The Minnesota Correctional Facility - Red Wing is a state juvenile correctional facility located in Red Wing, Minnesota, US. As of July 2010, it housed 111 juvenile males, operating at about half of its licensed capacity. The prison also houses over 40 adult male prisoners in minimum-security, reentry housing.

== History ==
Built in 1889 as the Minnesota State Training School, the original Romanesque building was designed by Warren B. Dunnell, the architect of a number of historical public buildings in Minnesota, including the Minnesota State Public School for Dependent and Neglected Children, the Fergus Falls State Hospital Complex, the Minnesota Soldiers' Home Historic District, and the Pillsbury Academy Campus Historic District.

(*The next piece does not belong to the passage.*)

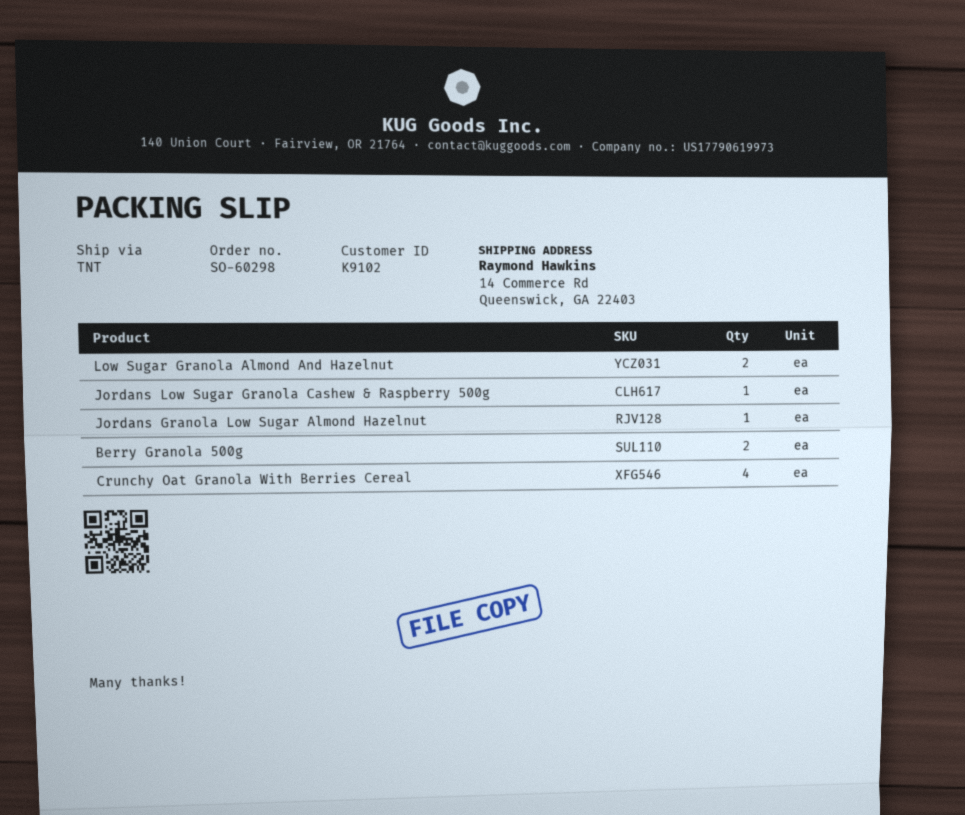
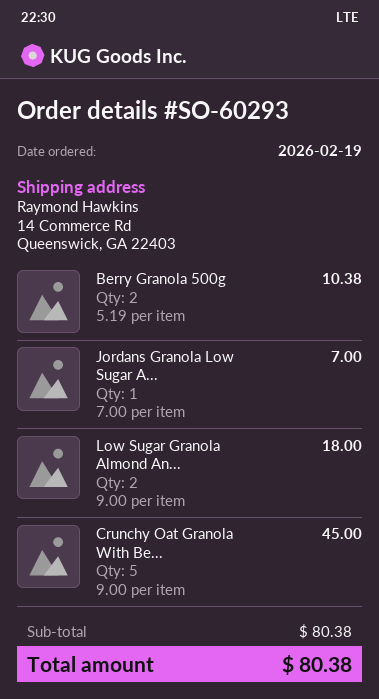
order number: SO-60298 -> SO-60293
Jordans Low Sugar Granola Cashew & Raspberry 500g: 1 -> none
Crunchy Oat Granola With Berries Cereal: 4 -> 5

American serial killer, rapist, arsonist, robber, and burglar Carl Panzram (June 28, 1891 – September 5, 1930) alleges that he was repeatedly beaten, tortured, and raped by Red Wing staff members while he was incarcerated here between the ages of 11 and 13.

During the COVID-19 pandemic, a Red Wing staff member was one of the first two confirmed cases of the virus in the Minnesota prison system.

== Cultural references ==
The institution served as the subject of Walls of Red Wing, a folk and protest song by American singer-songwriter Bob Dylan.